Потом пришлось отправиться в лавку оружейника, где шпага лионских мастеров ему очень подошла — и изяществом гарды, и хищностью клинка. Хотелось купить еще и трость для солидности, но о ней Константин под самый конец дня просто забыл…
Так что ко главному входу Лувра, охраняемому шотландской гвардией короля, он подходил, приняв облик настоящего аристократа, поскольку не обошел стороной цирюльню, где ему немного подстригли и немного завили волосы.
Гвардейцы, знавшие Константина в лицо, беспрепятственно пропустили беглеца в Лувр. Он взошел на ступени, которые топтали многие монархи, принцы крови и высшие аристократы страны. Но, направляясь в сторону своих апартаментов, идя по одному из многочисленных коридоров дворца, Константин неожиданно заметил надвигающуюся на него широкоплечую фигуру короля Наваррского.
Костя снял шляпу и отдал Генриху Бурбону полунасмешливый поклон. Изумление на лице короля Наваррского было столь сильным, что казалось, он увидел не сбежавшего из тюрьмы узника, а, по меньшей мере, святого Петра, гремящего ключами от небесных врат. Вот теперь сомнений не оставалось: в узилище его направил именно супруг королевы Марго.
— Вы… как… вы?!
— Да-да, сударь, именно я, — строго отвечал Константин. — И иду я сейчас прямо к королю, чтобы подать жалобу на вас за то, что вы совершили надо мной гнусное насилие, приказав связать ночью, засунуть в рот кляп, и надеть мешок на голову, после чего меня отвезли в тюрьму! Да, в тюрьму! Впрочем, нет, король мне немногим поможет! Я — оскорблен, а поэтому извольте защищаться здесь же! Сейчас же! Если я вам сейчас проткну мозг, — а ловкость моего удара вы помните, — то Франция ничего не потеряет! Все равно ваш нелепый Нантский эдикт о веротерпимости будет отменен вашими сыном и внуком. А сами вы умрете через десять лет от руки фанатика — католика Равальяка! Берите же шпагу, говорю я вам!
Эти слова Константин прокричал так грозно, вид его был столь повелительным, что Генриху поневоле пришлось подчиниться.
— Право, сударь, я пошел на этот шаг из соображений общего блага… А вы вмешались…
— Ничего не знаю!
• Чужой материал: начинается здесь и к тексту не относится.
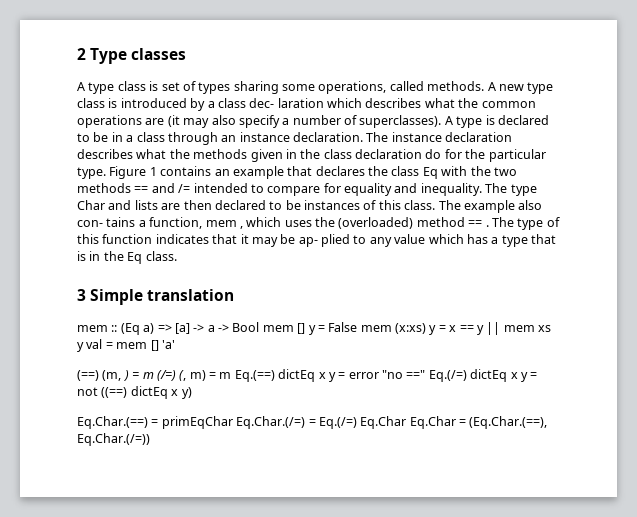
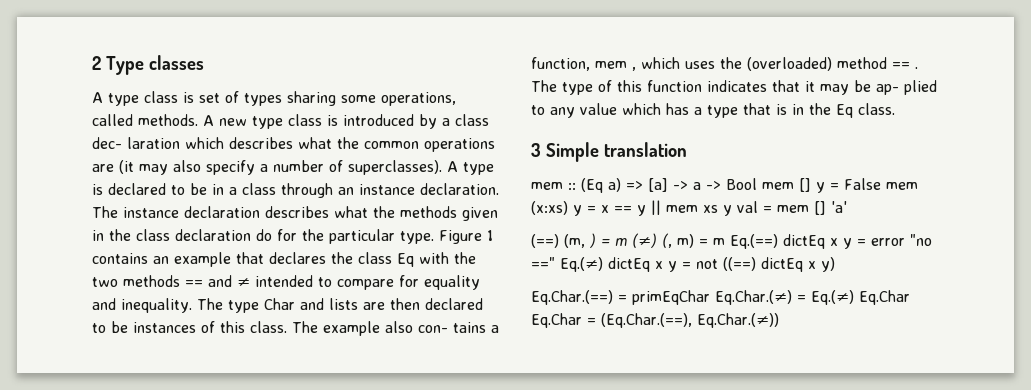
- Figure 1 contains an example that declares the class Eq with the two methods == and /= intended to compare for equality and inequality.
+ Figure 1 contains an example that declares the class Eq with the two methods == and ≠ intended to compare for equality and inequality.
- (==) (m, ) = m (/=) (, m) = m Eq.(==) dictEq x y = error "no ==" Eq.(/=) dictEq x y = not ((==) dictEq x y)
+ (==) (m, ) = m (≠) (, m) = m Eq.(==) dictEq x y = error "no ==" Eq.(≠) dictEq x y = not ((==) dictEq x y)
- Eq.Char.(==) = primEqChar Eq.Char.(/=) = Eq.(/=) Eq.Char Eq.Char = (Eq.Char.(==), Eq.Char.(/=))
+ Eq.Char.(==) = primEqChar Eq.Char.(≠) = Eq.(≠) Eq.Char Eq.Char = (Eq.Char.(==), Eq.Char.(≠))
Защищайтесь, или я проколю вас без вторичного предупреждения!
И клинок с быстротой молнии вылетел из ножен.
Генрих Наваррский, будущий король Франции, поневоле был вынужден принять положение для защиты. Сталь ударила о сталь, Константин сделал несколько ложных выпадов…
Заколоть этого верзилу ему бы не составило бы никакого труда, но тут из-за ближайшего поворота выплыла в коридор процессия, которую возглавляла Екатерина Медичи. Королева-мать, увидев дерущихся мужчин, грозно вскричала:
— Как, во дворце, в моем дворце?! Дуэль?!
— Мы просто тренировались, мадам, — виновато проговорил король Наваррский.
— Еще одна такая тренировка, месье, — и вы не войдете в этот дворец никогда! А вас, мой милый новый Нострадамус, мы отчего-то очень долго не видели. Почему? — обратилась Екатерина Медичи к Косте уже другим тоном.
— По той причине, ваше величество, что я был пленен людьми вот этого вот господина и все это время находился в заточении. Лишь подпилив решетку и спустившись на землю по веревке, я пешком сумел добраться до Парижа. Вот мне и захотелось получить объяснения у виновника моих бед!
— Вы — чу-до-ви-ще! — прошипела старая королева-мать, и звучало это действительно жутко. — Чудовище! Вам в тюремной яме место, вот где! — заявила Екатерина Медичи Генриху Бурбону, и медленно поплыла дальше.